The article's core premise is that Bill and Melinda Gates and the Broad Foundation have a disproportionate impact on the education agenda. I don't really have much of an opinion on that. My wife is an education professor and researcher and so I do see the education research funding process up close. But while Bill and Melinda fund what I think are some good initiatives I would not suggest that I know enough to opine on the overall effectiveness or subjective "goodness" of their work.
But the core of the article seems to be that none of the reforms that they have tried to effect have worked. As I was reading the article, I expected her to lay out some strategies that she thought *would* work. She did not.

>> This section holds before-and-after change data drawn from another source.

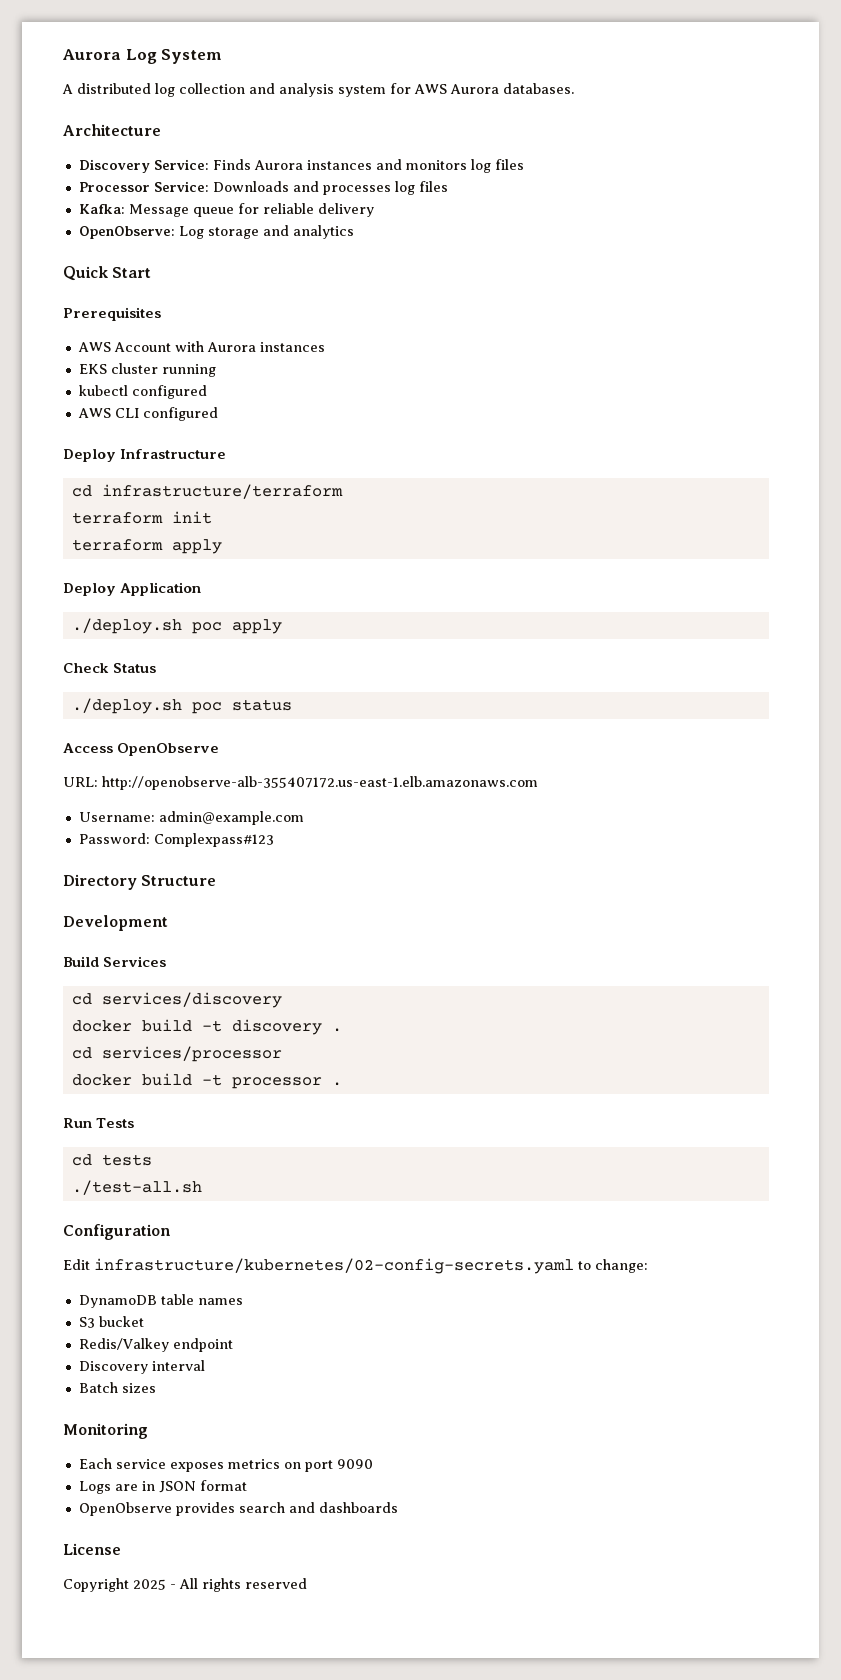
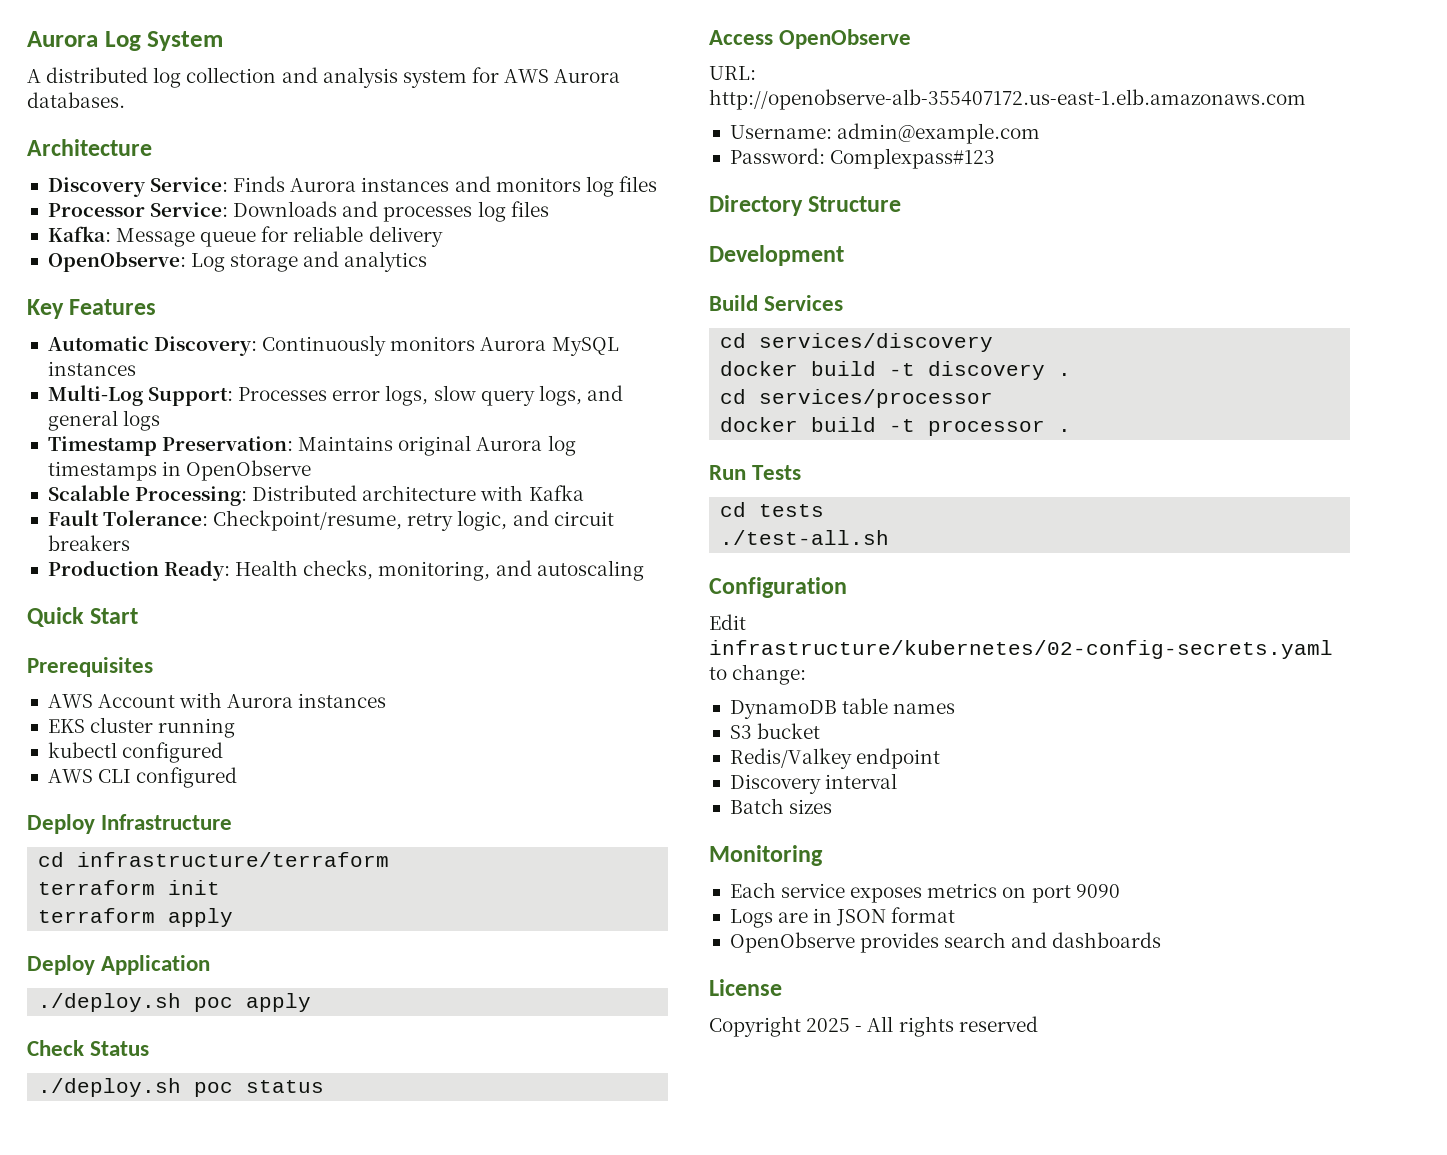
+ Key Features
+ Automatic Discovery: Continuously monitors Aurora MySQL instances
+ Multi-Log Support: Processes error logs, slow query logs, and general logs
+ Timestamp Preservation: Maintains original Aurora log timestamps in OpenObserve
+ Scalable Processing: Distributed architecture with Kafka
+ Fault Tolerance: Checkpoint/resume, retry logic, and circuit breakers
+ Production Ready: Health checks, monitoring, and autoscaling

Her argument seems to be that education in America, relative to other countries, works fine for families in the top 25% of income, but then gets less good relative to other countries as we include the lower 75%. And she sees this as proof that in fact there is nothing wrong with our educational system.
here is the key quote:
To justify their campaign, ed reformers repeat, mantra-like, that U.S. students are trailing far behind their peers in other nations, that U.S. public schools are failing. The claims are specious. Two of the three major international tests—the Progress in International Reading Literacy Study and the Trends in International Math and Science Study—break down student scores according to the poverty rate in each school. The tests are given every five years. The most recent results (2006) showed the following: students in U.S. schools where the poverty rate was less than 10 percent ranked first in reading, first in science, and third in math. When the poverty rate was 10 percent to 25 percent, U.S. students still ranked first in reading and science. But as the poverty rate rose still higher, students ranked lower and lower. Twenty percent of all U.S. schools have poverty rates over 75 percent. The average ranking of American students reflects this. The problem is not public schools; it is poverty. And as dozens of studies have shown, the gap in cognitive, physical, and social development between children in poverty and middle-class children is set by age three.In other words, regarding public schools, there's nothing to see here. Move along. All this money is being wasted (or worse) and there's nothing that can be done. And in fact all of these education reforms are "messing up" what it appears she thinks are schools that are running as well as is possible, given their students.
Drilling students on sample questions for weeks before a state test will not improve their education. The truly excellent charter schools depend on foundation money and their prerogative to send low-performing students back to traditional public schools. They cannot be replicated to serve millions of low-income children. Yet the reform movement, led by Gates, Broad, and Walton, has convinced most Americans who have an opinion about education (including most liberals) that their agenda deserves support.
I find her argument disgusting. It is a horrific defense of the status quo wrapped in a pandering argument designed to curry favor with teachers unions that hate the idea of reform in any way shape or form.
I am not here to argue that all of the reform ideas floating around are good ones. But the idea that no reform ideas or experiments or research can be good because these poor dumb kids are hopeless by age 3 is really a modern day perhaps more politically palatable form of eugenics.
That this piece appears in "Dissent" which frames itself as "a magazine of the left" on its about page is even more shocking. It is also, I think, a reflection of the fact that the historical alignment of the policial left with the poor and lower middle class has given way to, among other things, powerful union lobbies that have no alignment of interests with "the people", much less poor people of color that probably come out in smaller numbers at the polls and are, for the most part, unfortunately, politically invisible.